[Image comparison data]
= = =

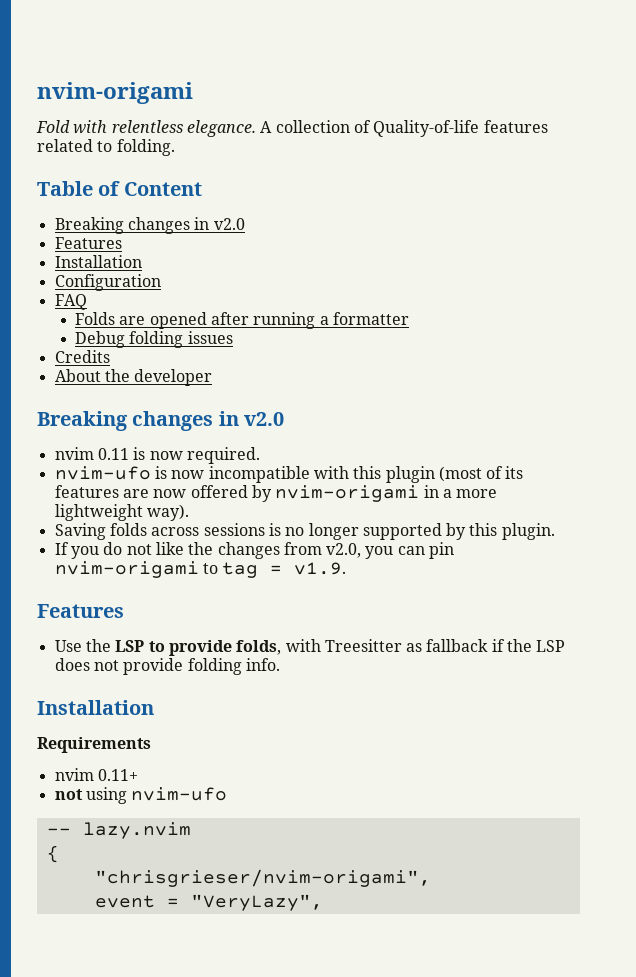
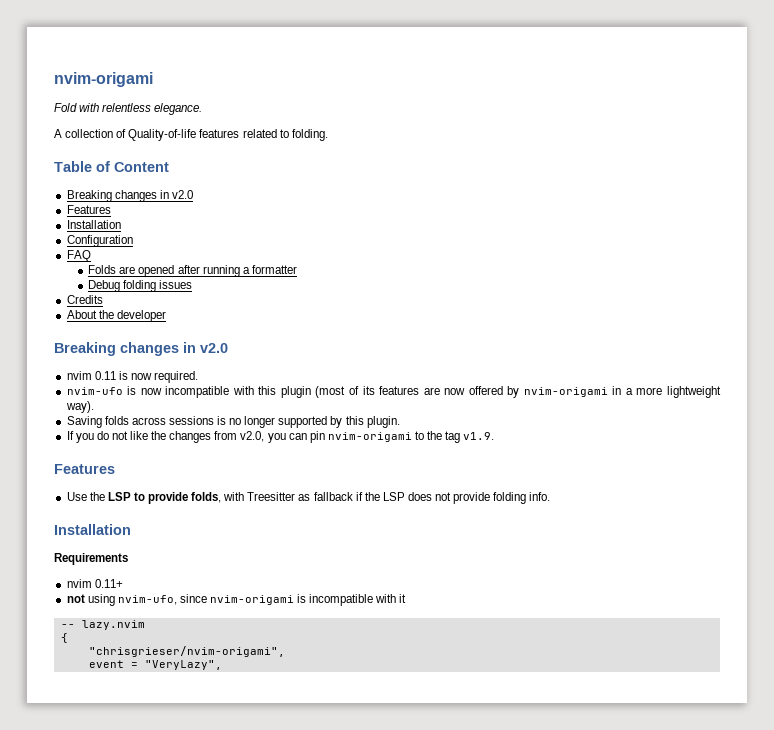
- Fold with relentless elegance. A collection of Quality-of-life features related to folding.
+ Fold with relentless elegance.
+ A collection of Quality-of-life features related to folding.
- If you do not like the changes from v2.0, you can pin nvim-origami to tag = v1.9.
+ If you do not like the changes from v2.0, you can pin nvim-origami to the tag v1.9.
- not using nvim-ufo
+ not using nvim-ufo, since nvim-origami is incompatible with it

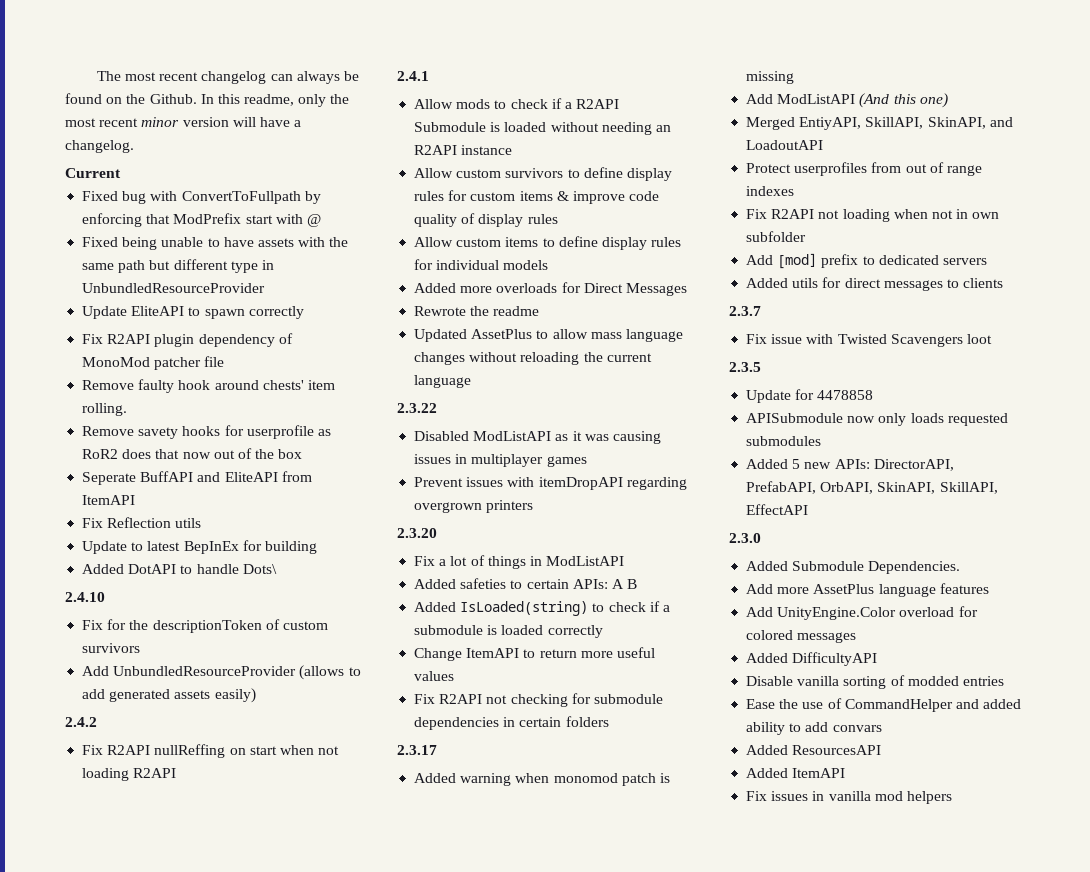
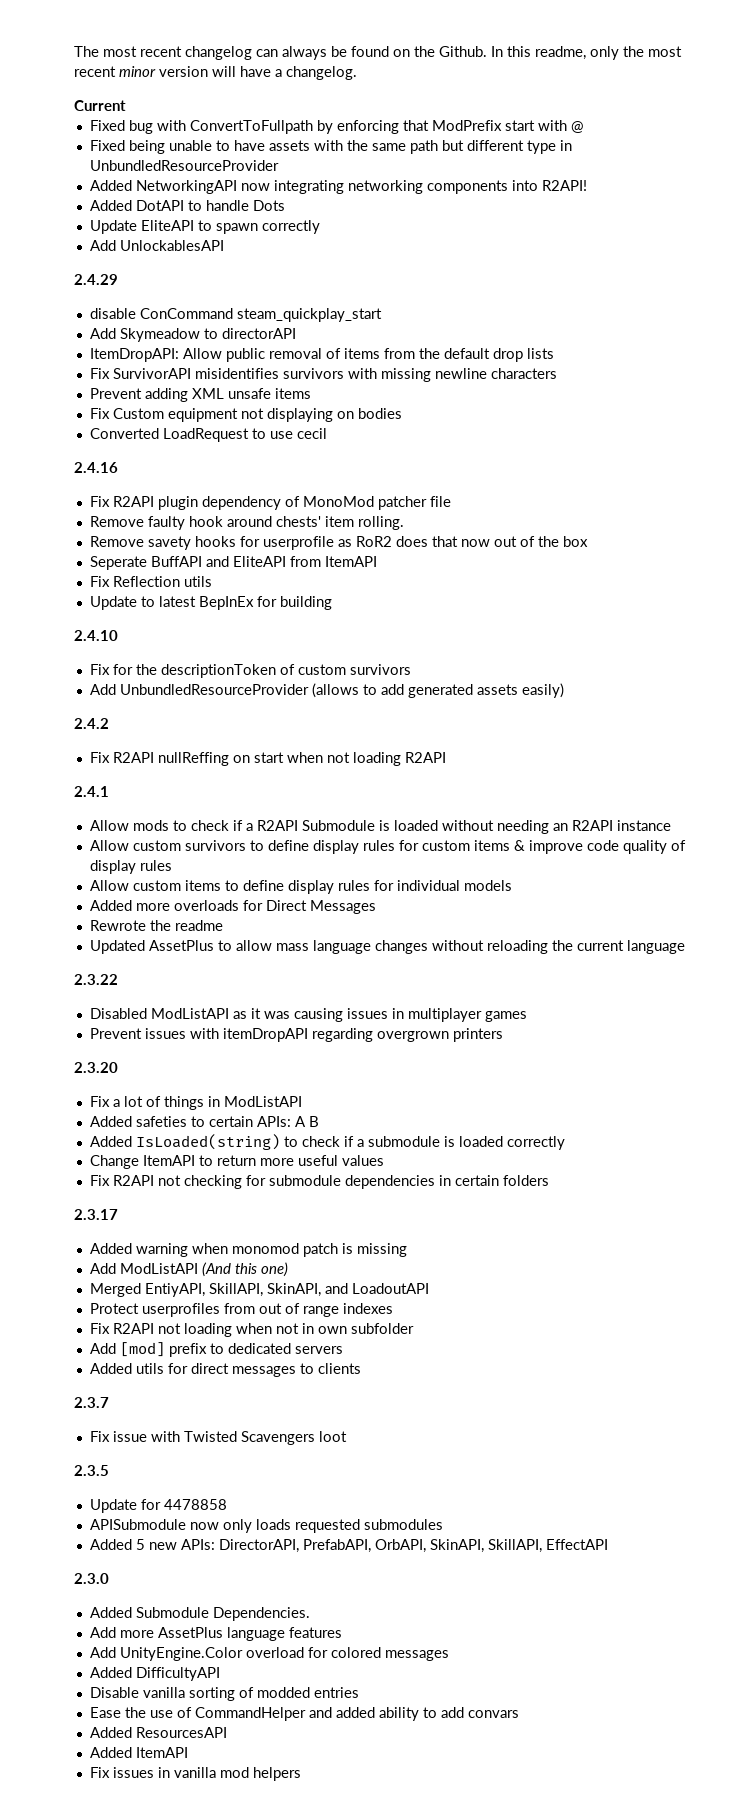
+ Added NetworkingAPI now integrating networking components into R2API!
+ Added DotAPI to handle Dots
+ Add UnlockablesAPI
+ 2.4.29
+ disable ConCommand steam_quickplay_start
+ Add Skymeadow to directorAPI
+ ItemDropAPI: Allow public removal of items from the default drop lists
+ Fix SurvivorAPI misidentifies survivors with missing newline characters
+ Prevent adding XML unsafe items
+ Fix Custom equipment not displaying on bodies
+ Converted LoadRequest to use cecil
+ 2.4.16
- Added DotAPI to handle Dots\

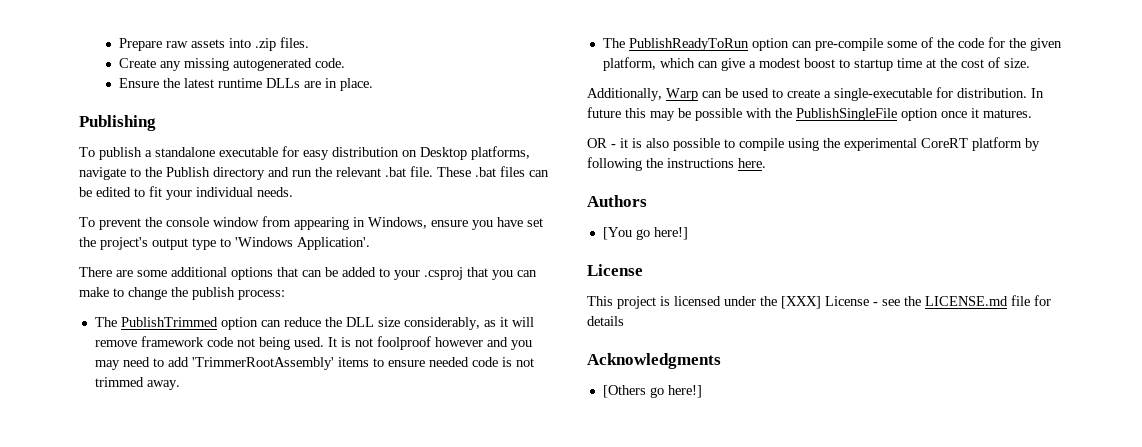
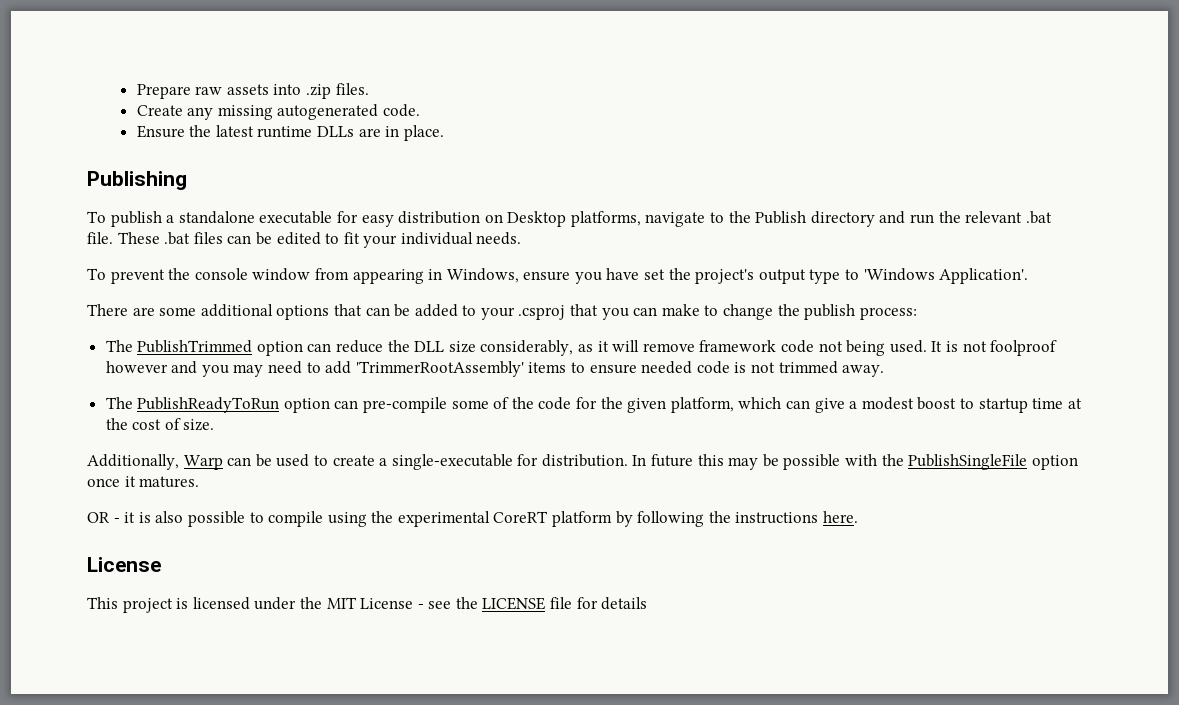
- Authors
- [You go here!]
- This project is licensed under the [XXX] License - see the LICENSE.md file for details
+ This project is licensed under the MIT License - see the LICENSE file for details
- Acknowledgments
- [Others go here!]

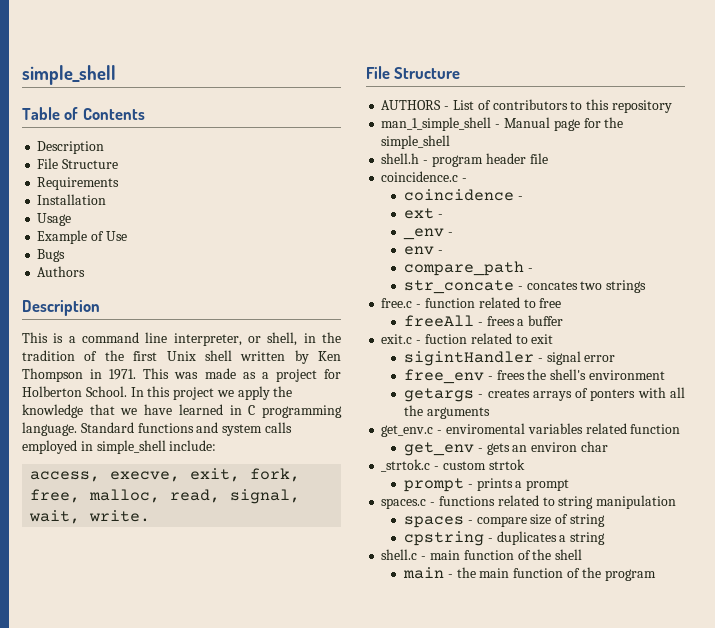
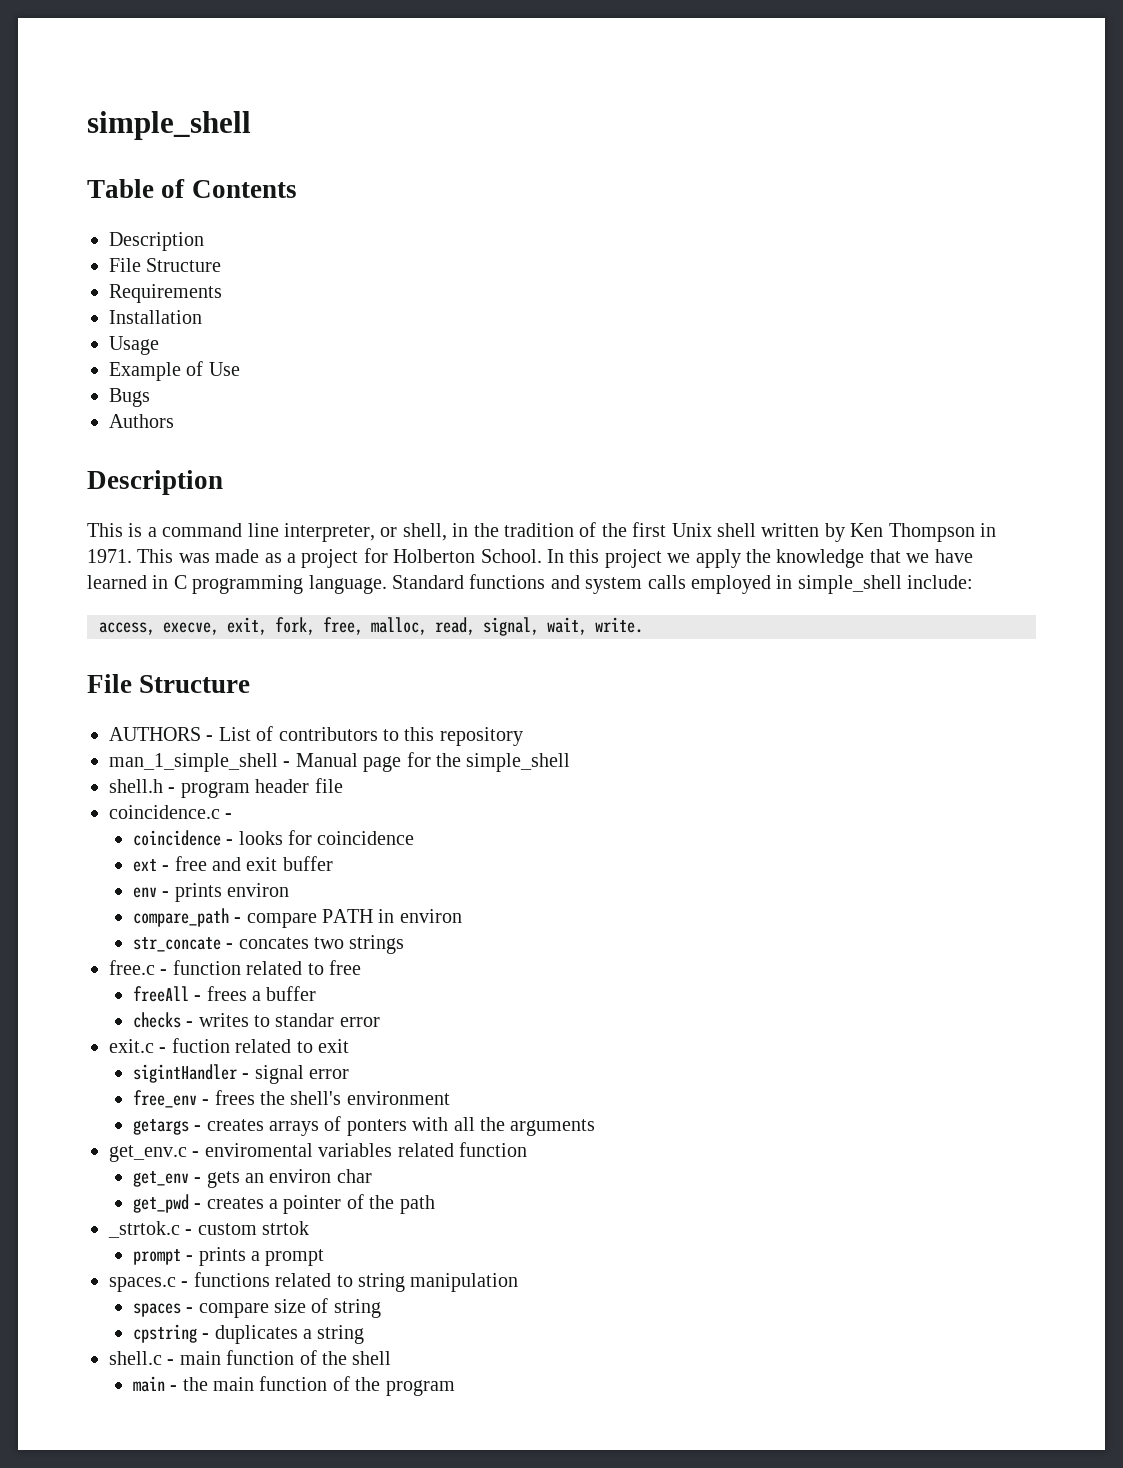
- coincidence -
+ coincidence - looks for coincidence
- ext -
- _env -
+ ext - free and exit buffer
- env -
+ env - prints environ
- compare_path -
+ compare_path - compare PATH in environ
+ checks - writes to standar error
+ get_pwd - creates a pointer of the path

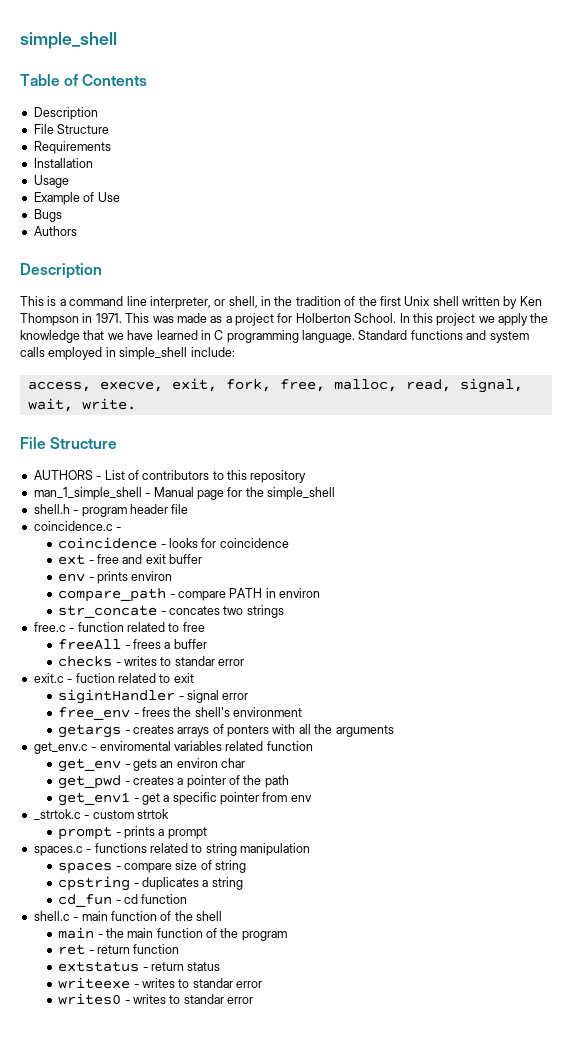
+ get_env1 - get a specific pointer from env
+ cd_fun - cd function
+ ret - return function
+ extstatus - return status
+ writeexe - writes to standar error
+ writes0 - writes to standar error

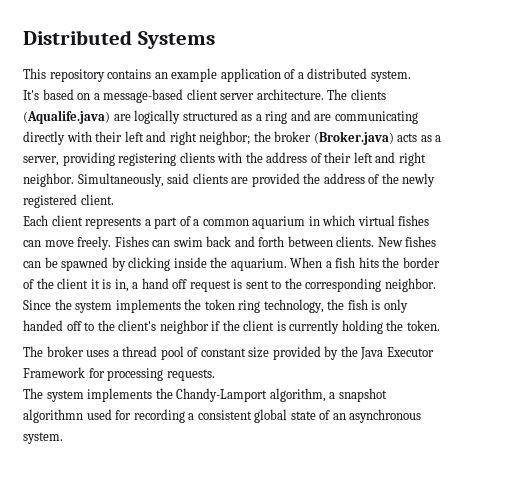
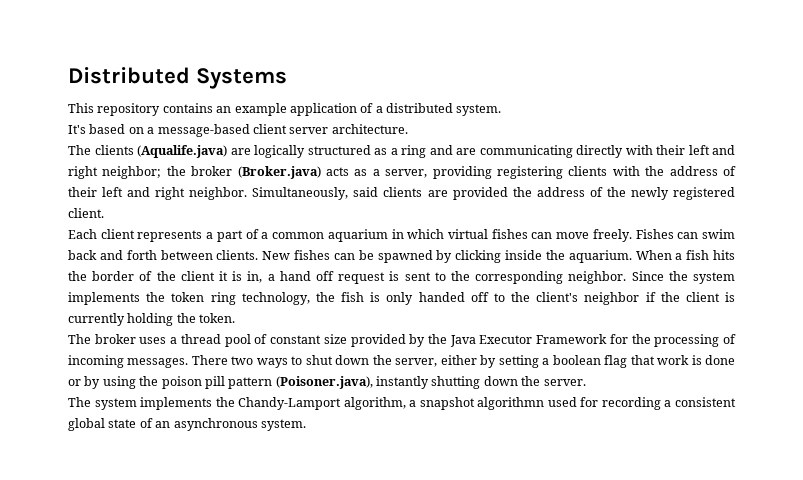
- It's based on a message-based client server architecture. The clients (Aqualife.java) are logically structured as a ring and are communicating directly with their left and right neighbor; the broker (Broker.java) acts as a server, providing registering clients with the address of their left and right neighbor.
+ It's based on a message-based client server architecture.
+ The clients (Aqualife.java) are logically structured as a ring and are communicating directly with their left and right neighbor; the broker (Broker.java) acts as a server, providing registering clients with the address of their left and right neighbor.
- The broker uses a thread pool of constant size provided by the Java Executor Framework for processing requests.
+ The broker uses a thread pool of constant size provided by the Java Executor Framework for the processing of incoming messages. There two ways to shut down the server, either by setting a boolean flag that work is done or by using the poison pill pattern (Poisoner.java), instantly shutting down the server.

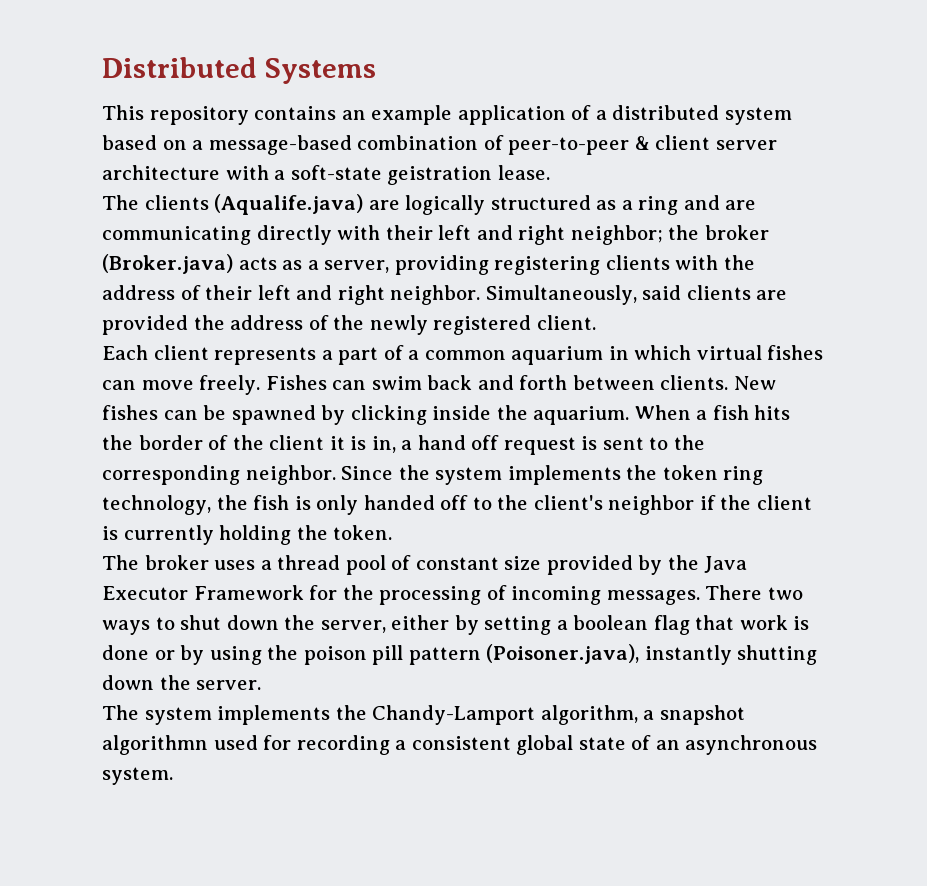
- This repository contains an example application of a distributed system.
- It's based on a message-based client server architecture.
+ This repository contains an example application of a distributed system based on a message-based combination of peer-to-peer & client server architecture with a soft-state geistration lease.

= = =

Assigned task: Scan the records above for the word "system". Copy each line that has it.

Output for this task:
- This repository contains an example application of a distributed system.
+ This repository contains an example application of a distributed system based on a message-based combination of peer-to-peer & client server architecture with a soft-state geistration lease.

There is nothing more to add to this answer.